One day last week, Fox, in her room with a frosting-pink lamp and flowered bedspread, had her cell close at hand, next to her laptop, just as her roommate did. She said she talks to her parents in Texas twice a day, usually, and to her twin sister in Indiana at least four times a day -- the two use 2,000 minutes a month.
"It used to be you'd call someone because you had a reason to call," said Ian Johnson, 28, a graduate student at American. "Now you call because you're bored waiting for the bus to come. . . . It's almost a noise pollution."
In the past three years at AU, long-distance calls from the dorm phones plummeted.

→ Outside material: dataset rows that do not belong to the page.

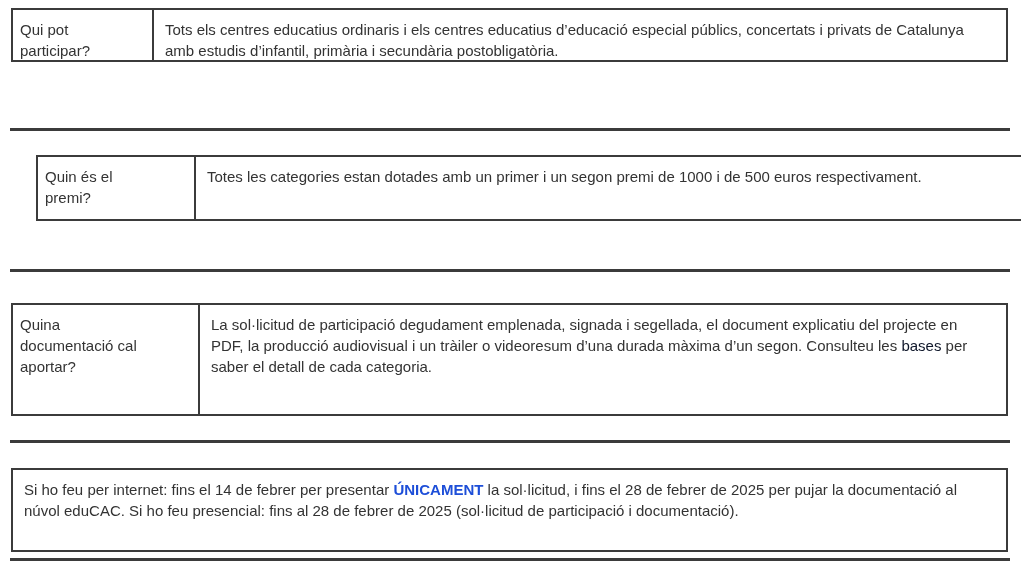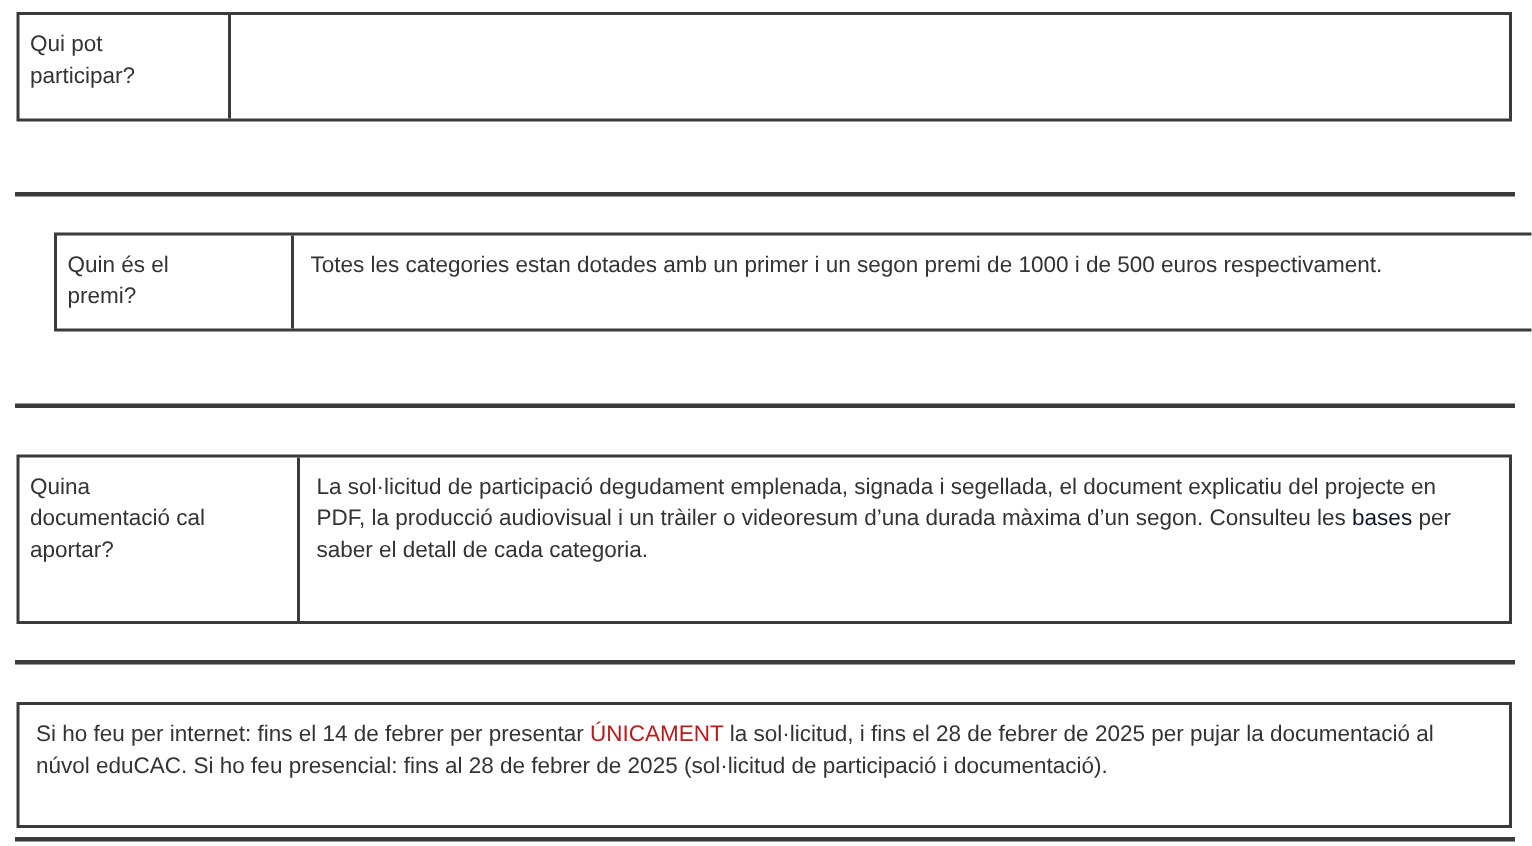--- a/index.html
+++ b/index.html
@@ -26,7 +26,7 @@
     align-items: stretch;
     background: #ffffff;
   }
-  .t0 { top: 8px;   height: 73px; }
+  .t0 { top: 8px;   height: 54px; }
   .t1 { top: 155px; height: 66px; margin-left: 25px; }
   .t2 { top: 303px; height: 113px; }
   .t3 { top: 468px; height: 84px; }

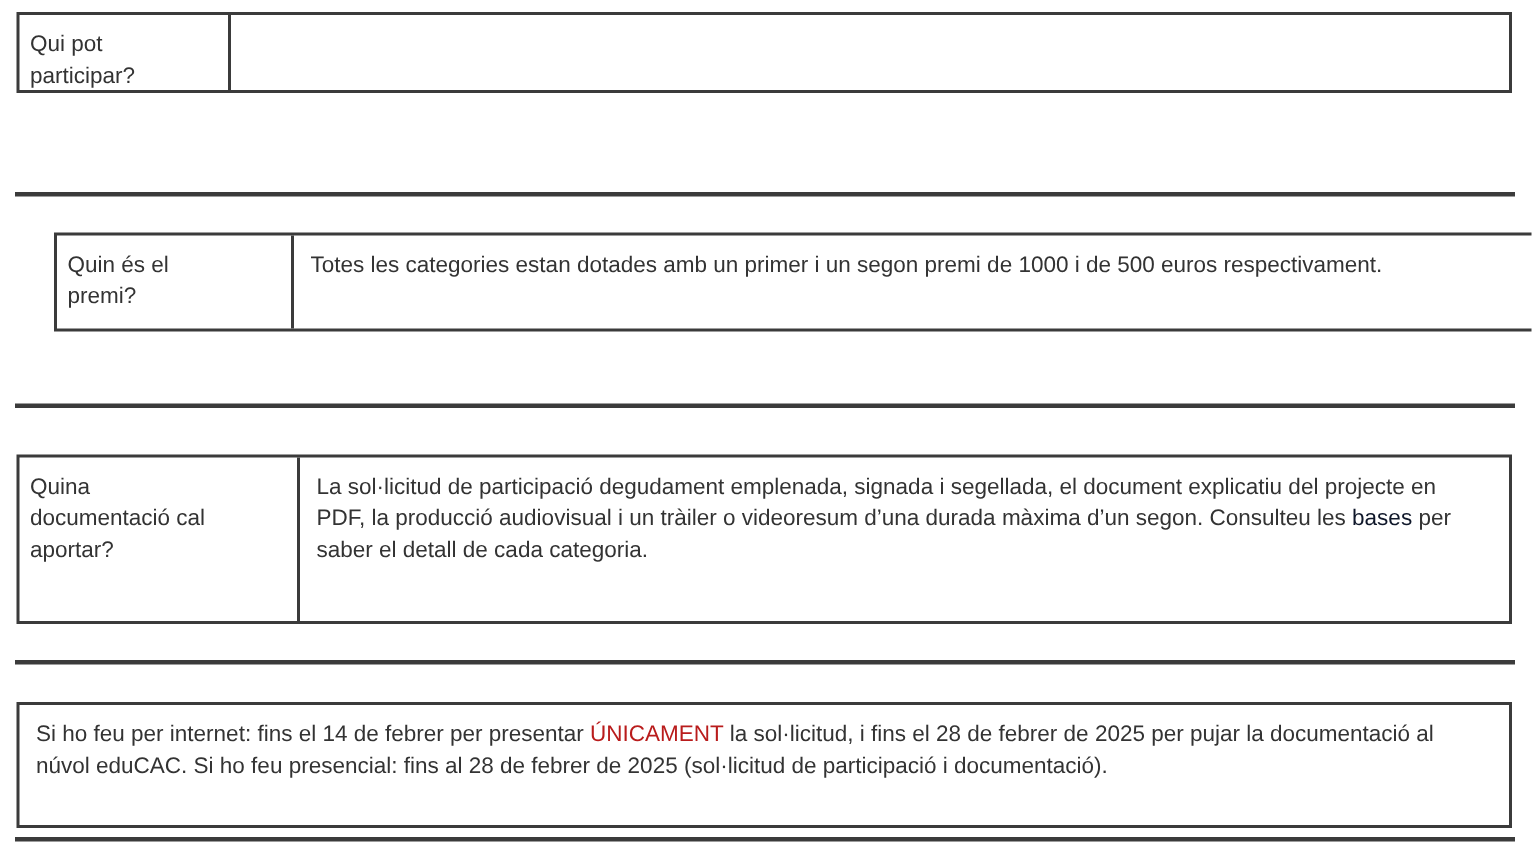--- a/index.html
+++ b/index.html
@@ -74,6 +74,7 @@
   <div class="faq-table t0">
     <div class="q">Qui pot
 participar?</div>
+    <div class="a"><span>Tots els centres educatius ordinaris i els centres educatius d’educació especial públics, concertats i privats de Catalunya amb estudis d’infantil, primària i secundària postobligatòria.</span></div>
   </div>
   <div class="rule r0"></div>
 

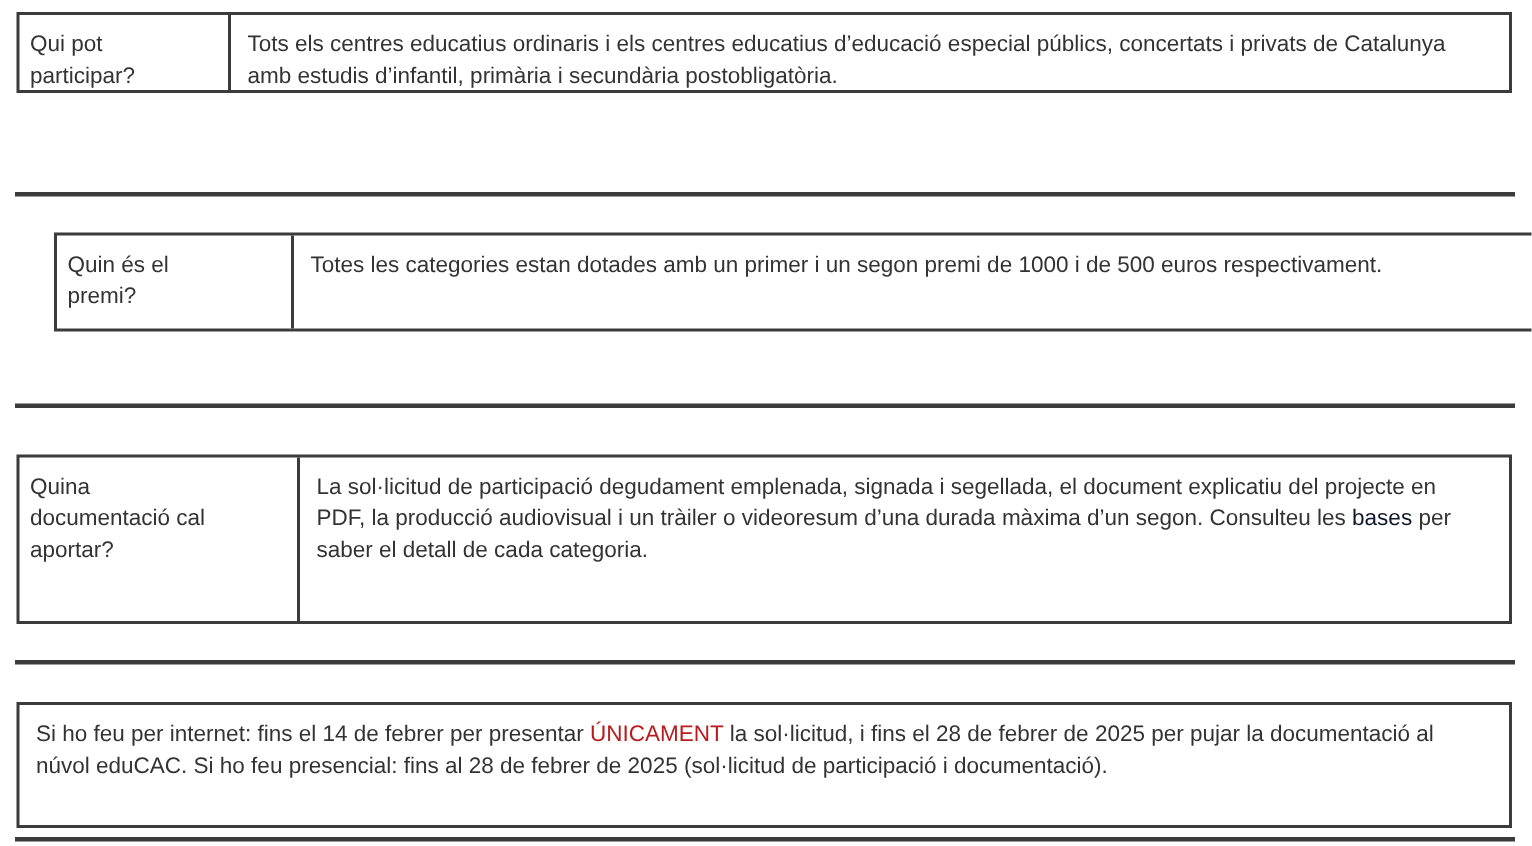--- a/index.html
+++ b/index.html
@@ -63,7 +63,7 @@
   .r2 { top: 440px; }
   .r3 { top: 558px; }
 
-  .seg-bold { font-weight: normal; color: #b91c1c; }
+  .seg-bold { font-weight: bold; color: #1d4ed8; }
   .seg-link { color: #0f172a; cursor: pointer; }
 </style>
 </head>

Five years ago, the school made hundreds of thousands of dollars a year on long-distance service, said Carl Whitman, executive director of the Office of Information Technology. Last semester, the school made $1,109.
The money that colleges charged students helped pay for their decades-old phone systems; now they can't even get some parts when things break, said Julie E. Weber, AU's executive director of housing and dining programs.
So come fall, American will have some land-line phones in hallways for local calls, one for every 40 to 50 students, but administrators don't expect them to get much use.
Replacing the phone system in the residence halls would cost more than $1 million, Whitman said, estimating that $100,000 a year would be saved on operating costs.
And what about the students who can't afford cell phones? "Not everyone is fortunate enough," Bender said.
He and Fox looked at each other, trying to think of someone at AU -- but everyone they know has one.